One med student, Jaya Agrawal, launched a national campaign calling on students to sign a pledge saying they would not accept drug-industry gifts. Medical students on other campuses have organized seminars and lectures on the issue. Agrawal was reminded of how difficult it would be to get everyone to think like her when she moved into an apartment she was planning to share with two other med students and noticed a Big Pharma logo on a clock in three rooms of the apartment.
In recent years, some med schools have banned pharmaceutical reps from giving gifts to their students and some improvements in their graduates being more objective later in terms of prescribing medicines has been evident.

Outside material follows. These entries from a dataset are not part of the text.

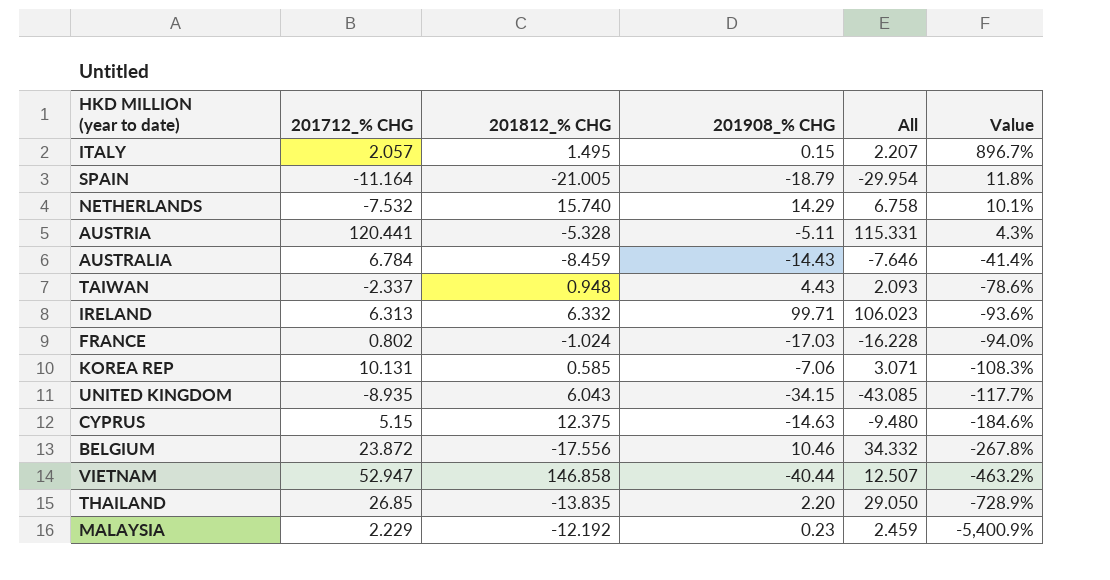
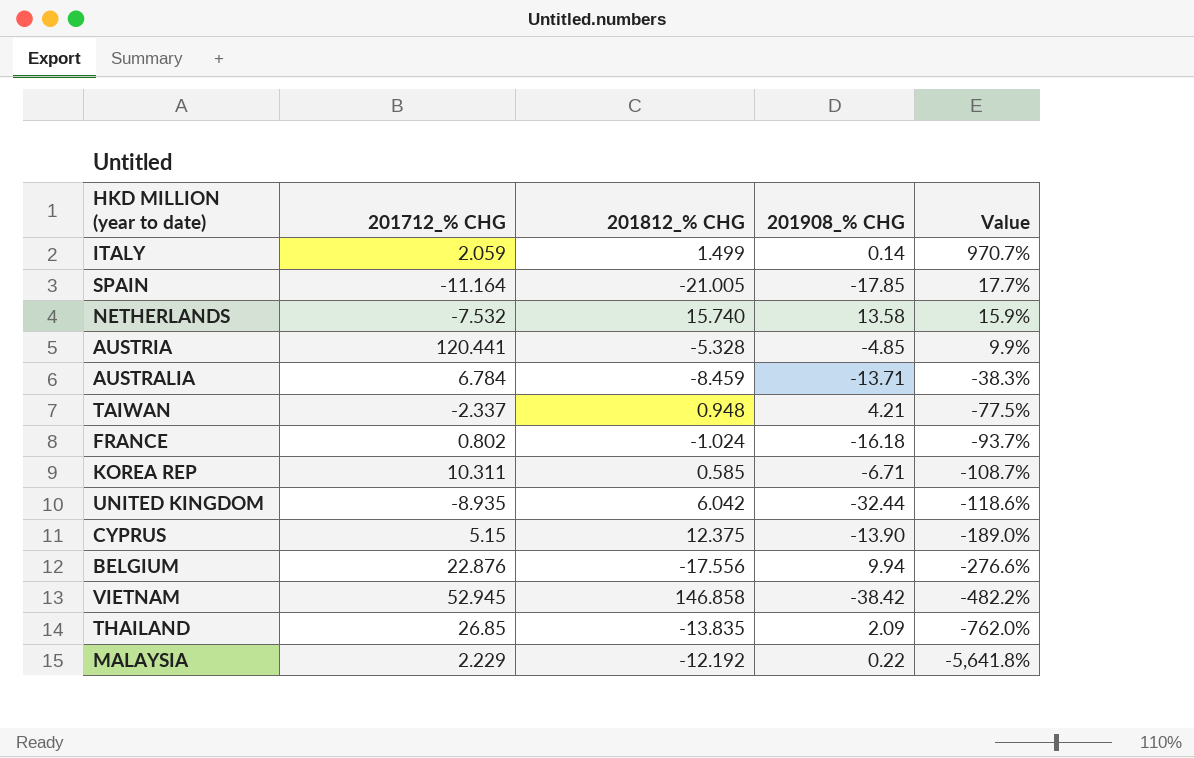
column All | formula: [201712_% CHG] + [201908_% CHG] -> none
row IRELAND: 6.313 | 6.332 | 99.71 | 106.023 | -93.6% -> none
ITALY | 201712_% CHG: 2.057 -> 2.059
ITALY | 201812_% CHG: 1.495 -> 1.499
ITALY | 201908_% CHG: 0.15 -> 0.14
ITALY | Value: 896.7% -> 970.7%
SPAIN | 201908_% CHG: -18.79 -> -17.85
SPAIN | Value: 11.8% -> 17.7%
NETHERLANDS | 201908_% CHG: 14.29 -> 13.58
NETHERLANDS | Value: 10.1% -> 15.9%
AUSTRIA | 201908_% CHG: -5.11 -> -4.85
AUSTRIA | Value: 4.3% -> 9.9%
AUSTRALIA | 201908_% CHG: -14.43 -> -13.71
AUSTRALIA | Value: -41.4% -> -38.3%
TAIWAN | 201908_% CHG: 4.43 -> 4.21
TAIWAN | Value: -78.6% -> -77.5%
FRANCE | 201908_% CHG: -17.03 -> -16.18
FRANCE | Value: -94.0% -> -93.7%
KOREA REP | 201712_% CHG: 10.131 -> 10.311
KOREA REP | 201908_% CHG: -7.06 -> -6.71
KOREA REP | Value: -108.3% -> -108.7%
UNITED KINGDOM | 201812_% CHG: 6.043 -> 6.042
UNITED KINGDOM | 201908_% CHG: -34.15 -> -32.44
UNITED KINGDOM | Value: -117.7% -> -118.6%
CYPRUS | 201908_% CHG: -14.63 -> -13.90
CYPRUS | Value: -184.6% -> -189.0%
BELGIUM | 201712_% CHG: 23.872 -> 22.876
BELGIUM | 201908_% CHG: 10.46 -> 9.94
BELGIUM | Value: -267.8% -> -276.6%
VIETNAM | 201712_% CHG: 52.947 -> 52.945
VIETNAM | 201908_% CHG: -40.44 -> -38.42
VIETNAM | Value: -463.2% -> -482.2%
THAILAND | 201908_% CHG: 2.20 -> 2.09
THAILAND | Value: -728.9% -> -762.0%
MALAYSIA | 201908_% CHG: 0.23 -> 0.22
MALAYSIA | Value: -5,400.9% -> -5,641.8%

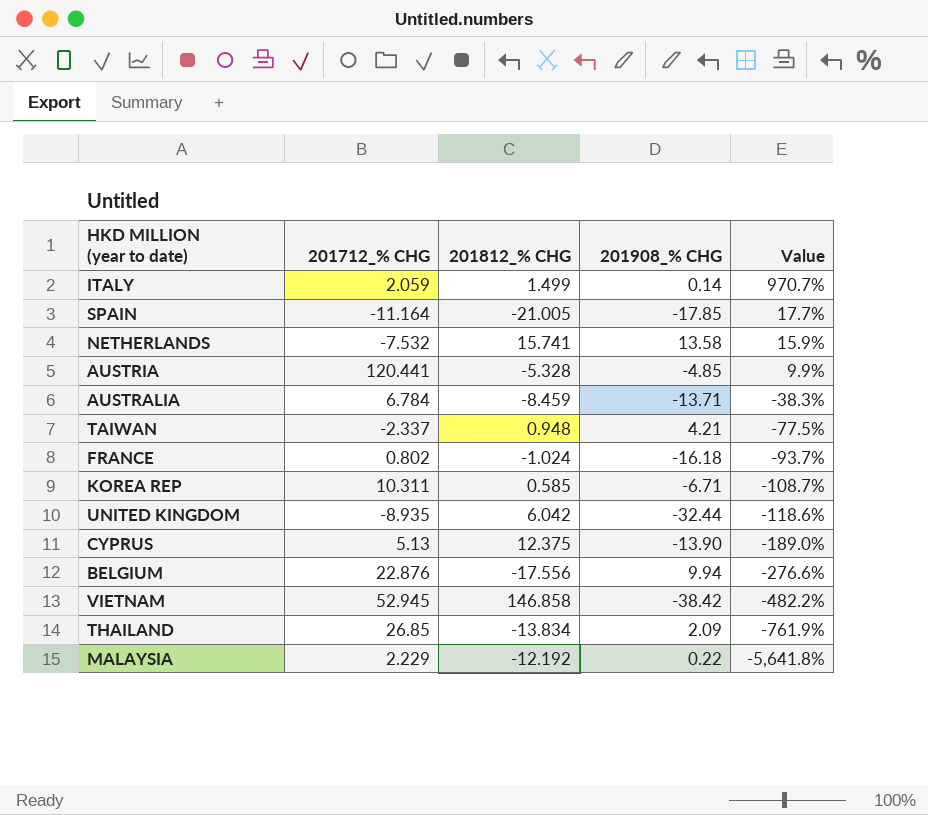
NETHERLANDS | 201812_% CHG: 15.740 -> 15.741
CYPRUS | 201712_% CHG: 5.15 -> 5.13
THAILAND | 201812_% CHG: -13.835 -> -13.834
THAILAND | Value: -762.0% -> -761.9%

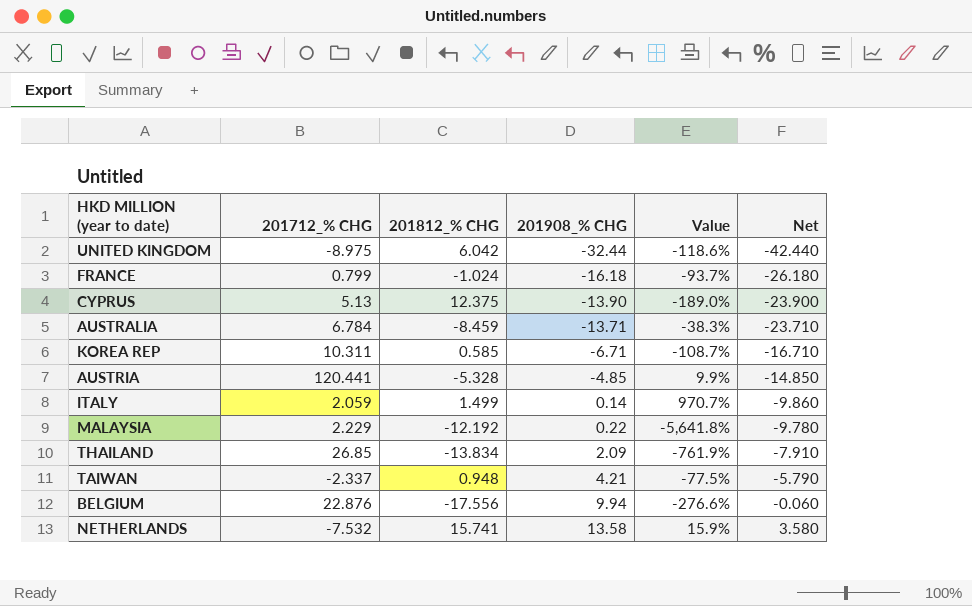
row order: Value descending -> 201908_% CHG ascending
column Net | formula: none -> [201908_% CHG] - 10
row SPAIN: -11.164 | -21.005 | -17.85 | 17.7% -> none
row VIETNAM: 52.945 | 146.858 | -38.42 | -482.2% -> none
UNITED KINGDOM | 201712_% CHG: -8.935 -> -8.975
FRANCE | 201712_% CHG: 0.802 -> 0.799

Charges and Lawsuits Span Multiple Issues
Pricing
Though Valeant and Turing have dominated the news recently about skyrocketing drug prices, it is an industry-wide problem. These two companies have given the entire industry a black eye and are inviting increased regulatory scrutiny. Bloomberg Businessweek ran an article recently titled “Big Pharma’s Favorite Prescription: Higher Prices.” Between 2006 and 2013, medication prices rose more than six times the rate of inflation and the increases do not appear to be slowing down. Though many companies are raising prices more slowly, the trend has been toward higher prices at escalating rates.
What is driving prices up? Many companies raise prices just because they can. There are no simple answers. The United States has the highest drug prices in the world, and the high prices are a function of a complex set of circumstances including the complicated interplay between the insurance industry, the Affordable Care Act, Medicare, and Medicaid systems. Medicare is the single largest payer for health care in the United States and it is barred by law from negotiating directly with drug companies. As a result, the United States is a drugmakers’ gold mine. According to recent statistics, the U.S. drug spending was more than twice that of France, Germany, Italy and Britain combined.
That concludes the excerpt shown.